Google AI Mode ranks highest in accuracy among popular AI search tools

Google logo image.

Among major artificial intelligence (AI) models, the AI that provides the most accurate answers as a search tool is the Google 'AI Mode', according to test results.

On the 27th (local time), The Washington Post (WP) reported that in an AI search tool test conducted with American public and university librarians, Google 'AI Mode' provided the most accurate responses. This test evaluated nine AI tools, including Google AI Mode, AI Overview, ChatGPT (OpenAI), Claude (Anthropic), Meta AI, Grok (xAI), perplexity, and Bing Copilot (Microsoft). ChatGPT included two models, GPT-5 and GPT-4 Turbo. Google's AI Mode and AI Overview are its search tools, where AI Mode deeply searches the web and provides answers by integrating various sources, while AI Overview summarizes search results.

The test posed 30 challenging questions and scored 900 answers provided by the AI tools. All tools were tested using only the free basic versions (as of July-August). The questions focused on five categories: quizzes, searching technical materials, recent events, inherent biases, and image recognition. The results showed that Google AI Mode received the highest score of 60.2 out of 100. ChatGPT based on GPT-5 placed second with 55.1 points, while perplexity took third with 51.3 points. Elon Musk's Grok3 scored 40.1, landing in eighth place, and Meta AI received the lowest score of 33.7. The latest model of Grok, Grok4, was not included in the test as it does not have a free version.
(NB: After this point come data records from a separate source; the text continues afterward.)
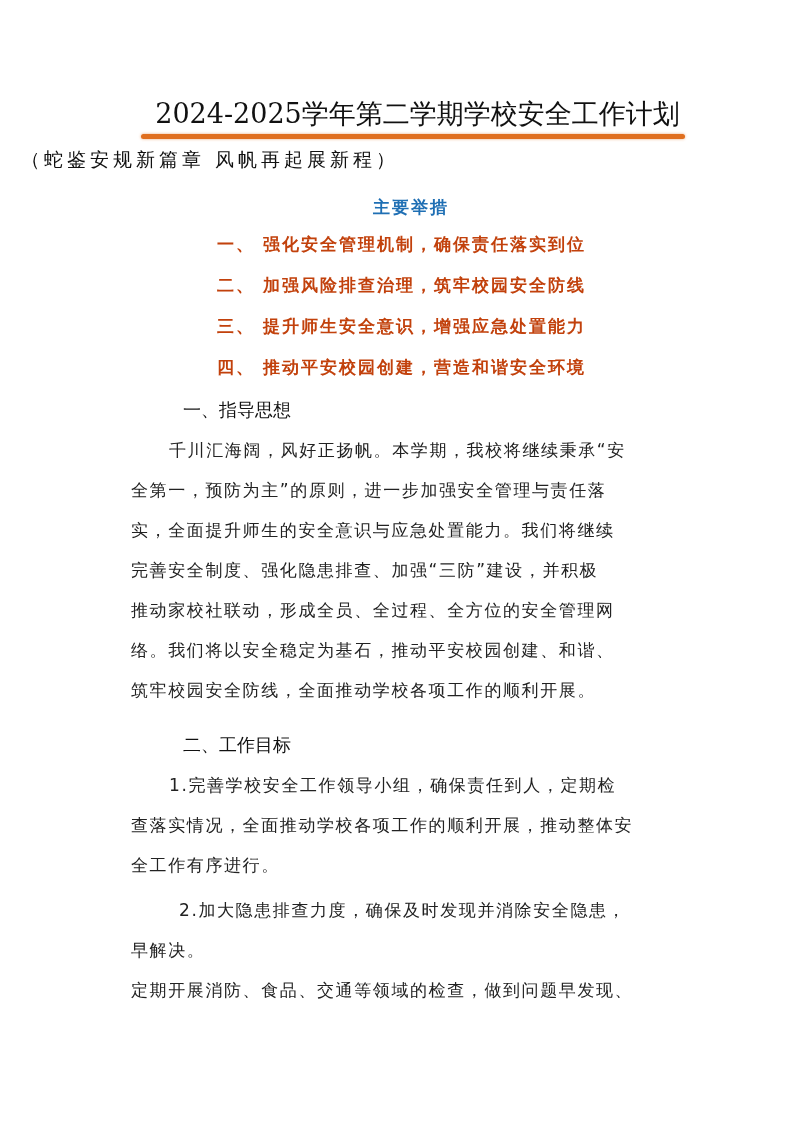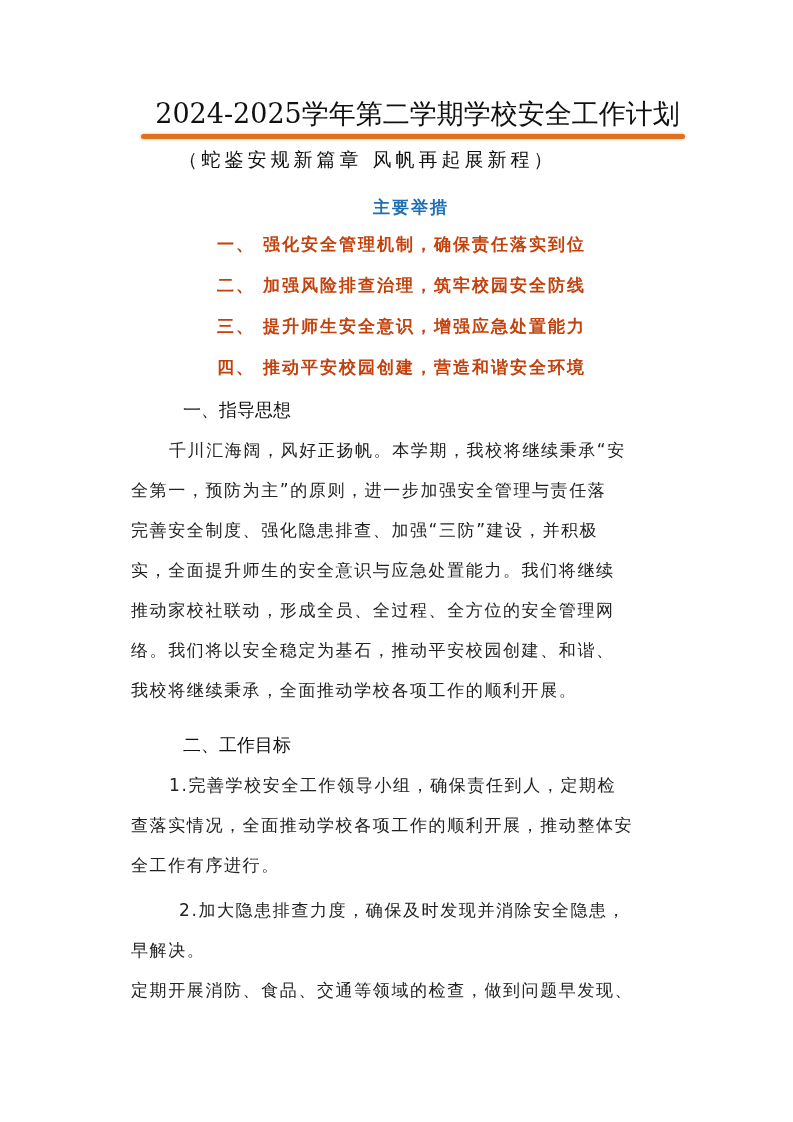--- a/index.html
+++ b/index.html
@@ -8,21 +8,21 @@
     .title {
       position: absolute; left: 0; width: 793px; top: 96px; text-align: center;
       font-family: "DejaVu Serif", "Liberation Serif", serif; font-size: 27px; color: #111;
       letter-spacing: 0px; line-height: 36px;
     }
     .title-rule {
       position: absolute; left: 120px; width: 544px; top: 134px; height: 5px;
       background: #e06f1f; border-radius: 3px; box-shadow: 0 0 3px rgba(224,111,31,0.6);
     }
     .subtitle {
-      position: absolute; left: 0; width: 693px; top: 146px; text-align: center;
+      position: absolute; left: 0; width: 693px; top: 146px; 
       font-family: "DejaVu Serif", "Liberation Serif", serif; font-size: 19px; color: #111;
       letter-spacing: 4px; line-height: 26px;
     }
     .measures-head {
       position: absolute; left: 0; width: 780px; top: 196px; text-align: center;
       font-family: "DejaVu Serif", serif; font-size: 17px; color: #1f6fb4; font-weight: bold; letter-spacing: 2px;
     }
     .measure {
       position: absolute; left: 196px; font-family: "DejaVu Serif", serif; font-size: 17px;
       color: #c2410c; font-weight: bold; letter-spacing: 2px; line-height: 24px; white-space: nowrap;
@@ -49,25 +49,25 @@
   <div class="measures-head">主要举措</div>
   <div class="measure" style="top:232px">一、 强化安全管理机制，确保责任落实到位</div>
   <div class="measure" style="top:273px">二、 加强风险排查治理，筑牢校园安全防线</div>
   <div class="measure" style="top:314px">三、 提升师生安全意识，增强应急处置能力</div>
   <div class="measure" style="top:355px">四、 推动平安校园创建，营造和谐安全环境</div>
 
   <div class="section-head" style="top:398px">一、指导思想</div>
   <div class="para" style="top:430px">
     <span class="line" style="padding-left:38px">千川汇海阔，风好正扬帆。本学期，我校将继续秉承“安</span>
     <span class="line">全第一，预防为主”的原则，进一步加强安全管理与责任落</span>
+    <span class="line">实，全面提升师生的安全意识与应急处置能力。我们将继续</span>
     <span class="line">完善安全制度、强化隐患排查、加强“三防”建设，并积极</span>
-    <span class="line">实，全面提升师生的安全意识与应急处置能力。我们将继续</span>
     <span class="line">推动家校社联动，形成全员、全过程、全方位的安全管理网</span>
     <span class="line">络。我们将以安全稳定为基石，推动平安校园创建、和谐、</span>
-    <span class="line">我校将继续秉承，全面推动学校各项工作的顺利开展。</span>
+    <span class="line">筑牢校园安全防线，全面推动学校各项工作的顺利开展。</span>
   </div>
 
   <div class="section-head" style="top:733px">二、工作目标</div>
   <div class="para" style="top:765px">
     <span class="line" style="padding-left:38px">1.完善学校安全工作领导小组，确保责任到人，定期检</span>
     <span class="line">查落实情况，全面推动学校各项工作的顺利开展，推动整体安</span>
     <span class="line">全工作有序进行。</span>
   </div>
   <div class="para" style="top:890px">
     <span class="line" style="padding-left:48px">2.加大隐患排查力度，确保及时发现并消除安全隐患，</span>

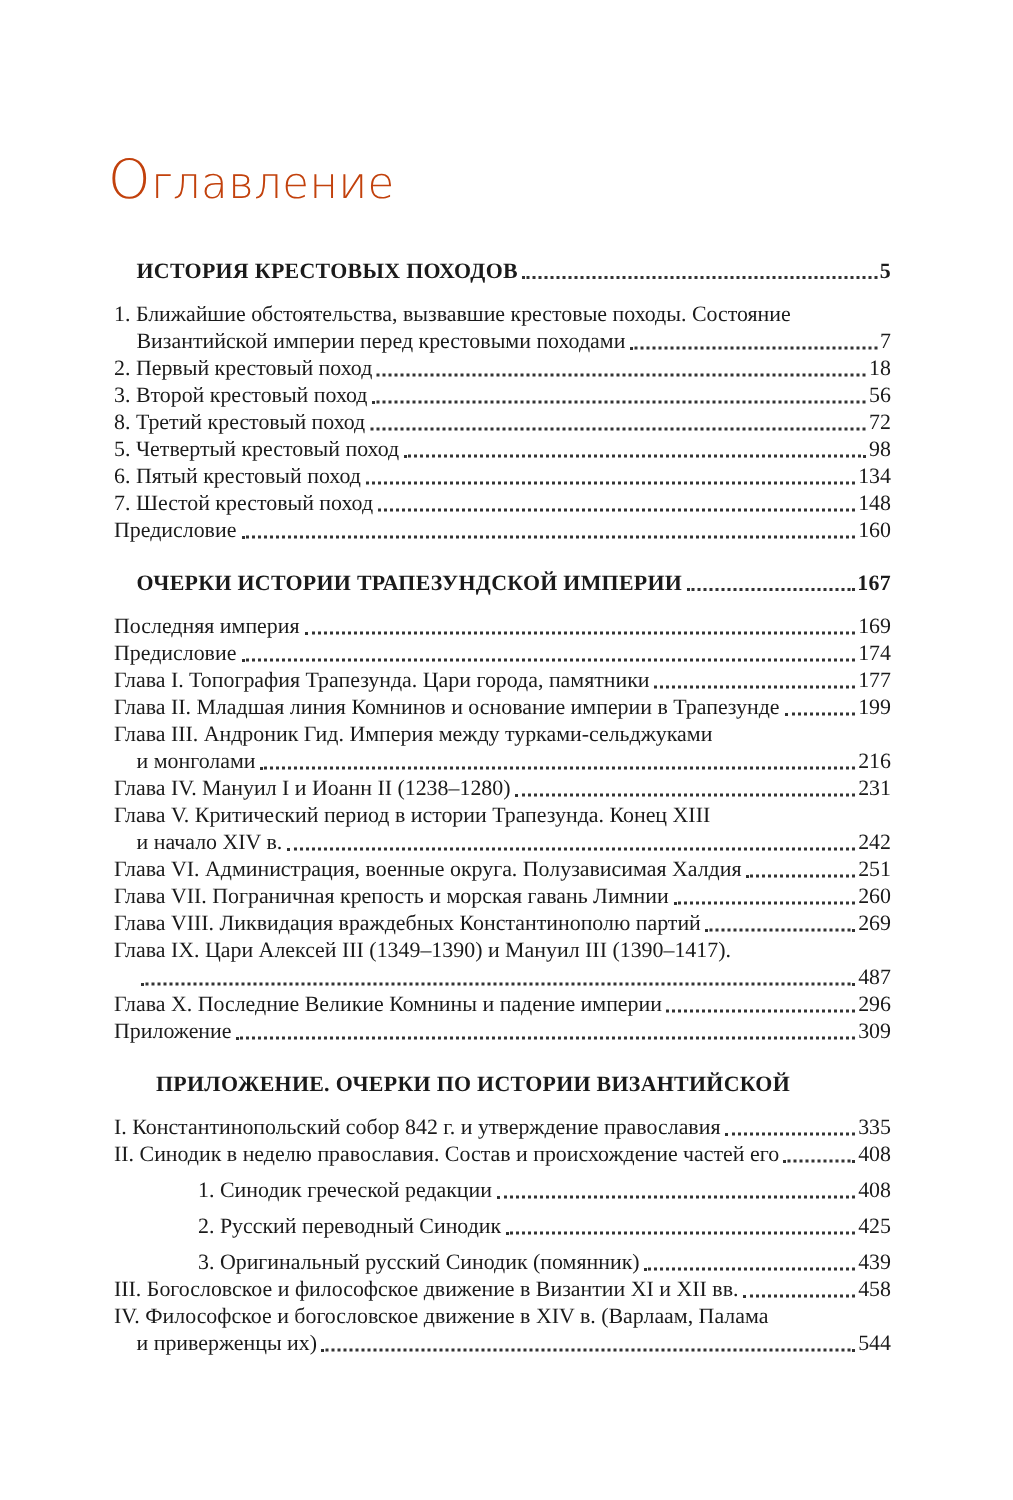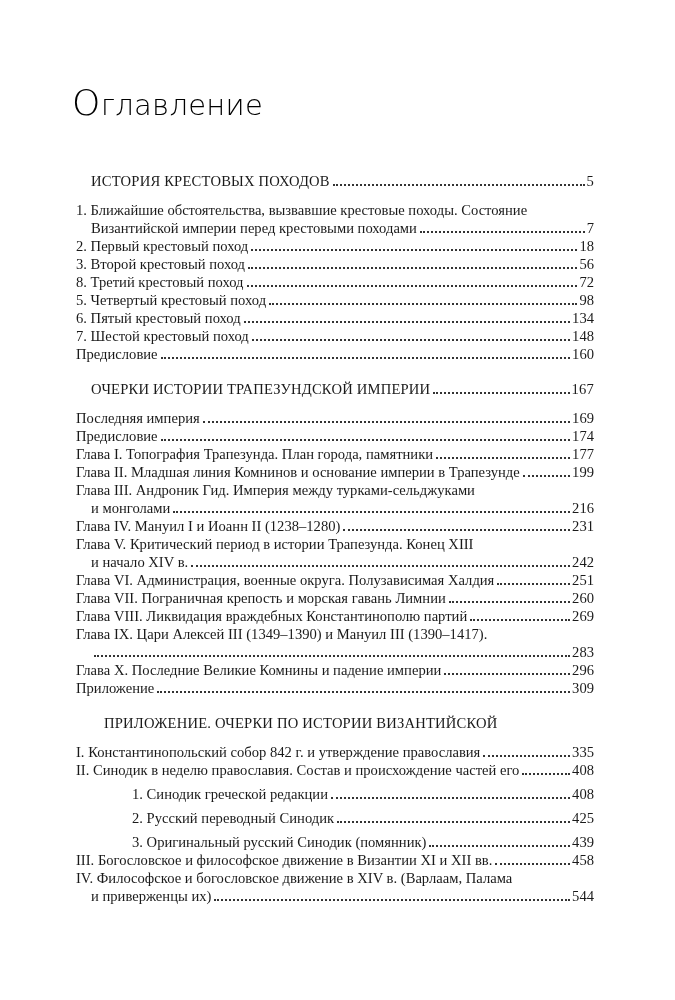--- a/index.html
+++ b/index.html
@@ -1,35 +1,35 @@
 <!DOCTYPE html>
 <html><head>
 <meta charset="utf-8">
 <style>
   html, body { margin: 0; padding: 0; background: #ffffff; }
   body { width: 675px; height: 1000px; position: relative; overflow: hidden; color: #1a1a1a; }
   .page-title {
-    position: absolute; left: 72px; top: 82px;
+    position: absolute; left: 72px; top: 100px;
     font-family: "DejaVu Sans", sans-serif; font-weight: 300;
-    font-size: 29px; letter-spacing: 0.3px; color: #000000;
+    font-size: 29px; letter-spacing: 0.3px; color: #c2410c;
   }
   .page-title .cap { font-size: 36px; }
   .toc {
     position: absolute; left: 76px; top: 172px; width: 518px;
     font-family: "Liberation Serif", serif; font-size: 14.6px; line-height: 18px;
   }
   .row { display: flex; align-items: flex-end; white-space: nowrap; }
   .row .txt { flex: 0 0 auto; }
   .row .dots {
     flex: 1 1 auto; overflow: hidden; margin: 0 2px 4px 3px;
     border-bottom: 2px dotted #333; height: 1px;
   }
   .row .pg { flex: 0 0 auto; text-align: right; }
   .line { white-space: nowrap; }
-  .sec { font-weight: normal; letter-spacing: 0.2px; align-items: flex-end; }
+  .sec { font-weight: bold; letter-spacing: 0.2px; align-items: flex-end; }
   .sec-head { margin-left: 15px; }
   .sec-head2 { margin-left: 28px; }
   .indent-cont { padding-left: 15px; }
   .sub { padding-left: 56px; }
   .gap-s { height: 11px; }
   .gap-m { height: 17px; }
   .gap-sub { height: 6px; }
   .sec3-l2 { padding-left: 147px; }
 </style>
 </head>
@@ -103,21 +103,21 @@
     <span class="txt">Последняя империя</span>
     <span class="dots"></span>
     <span class="pg">169</span>
   </div>
   <div class="row">
     <span class="txt">Предисловие</span>
     <span class="dots"></span>
     <span class="pg">174</span>
   </div>
   <div class="row">
-    <span class="txt">Глава I. Топография Трапезунда. План города, памятники</span>
+    <span class="txt">Глава I. Топография Трапезунда. Цари города, памятники</span>
     <span class="dots"></span>
     <span class="pg">177</span>
   </div>
   <div class="row">
     <span class="txt">Глава II. Младшая линия Комнинов и основание империи в Трапезунде</span>
     <span class="dots"></span>
     <span class="pg">199</span>
   </div>
   <div>
     <div class="line">Глава III. Андроник Гид. Империя между турками-сельджуками</div>
@@ -152,21 +152,21 @@
   </div>
   <div class="row">
     <span class="txt">Глава VIII. Ликвидация враждебных Константинополю партий</span>
     <span class="dots"></span>
     <span class="pg">269</span>
   </div>
   <div>
     <div class="line">Глава IX. Цари Алексей III (1349–1390) и Мануил III (1390–1417).</div>
     <div class="row indent-cont">
       <span class="dots"></span>
-      <span class="pg">283</span>
+      <span class="pg">487</span>
     </div>
   </div>
   <div class="row">
     <span class="txt">Глава X. Последние Великие Комнины и падение империи</span>
     <span class="dots"></span>
     <span class="pg">296</span>
   </div>
   <div class="row">
     <span class="txt">Приложение</span>
     <span class="dots"></span>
As expected of the search king, Google AI Mode provided the most accurate answers in the quiz and recent events institutional sectors. Bing Copilot received the highest score in searching professional sources, while perplexity excelled in image recognition. GPT-4 Turbo provided the least biased answers. GPT-5 showed overall performance improvement to secure second place, though it received lower scores than GPT-4 in some areas.

WP analyzed that although this test deliberately targeted the weaknesses of AI, it revealed that AI still fails to provide adequate answers to many everyday questions. AI struggles to determine whether the information is current and to assess the reliability of sources, sometimes confidently presenting incorrect answers. WP noted, "Ultimately, the lesson emphasized is that rather than blindly trusting AI responses, one should verify sources, check for currency, and apply critical thinking like a librarian."

※ This article has been translated by AI. Share your feedback here.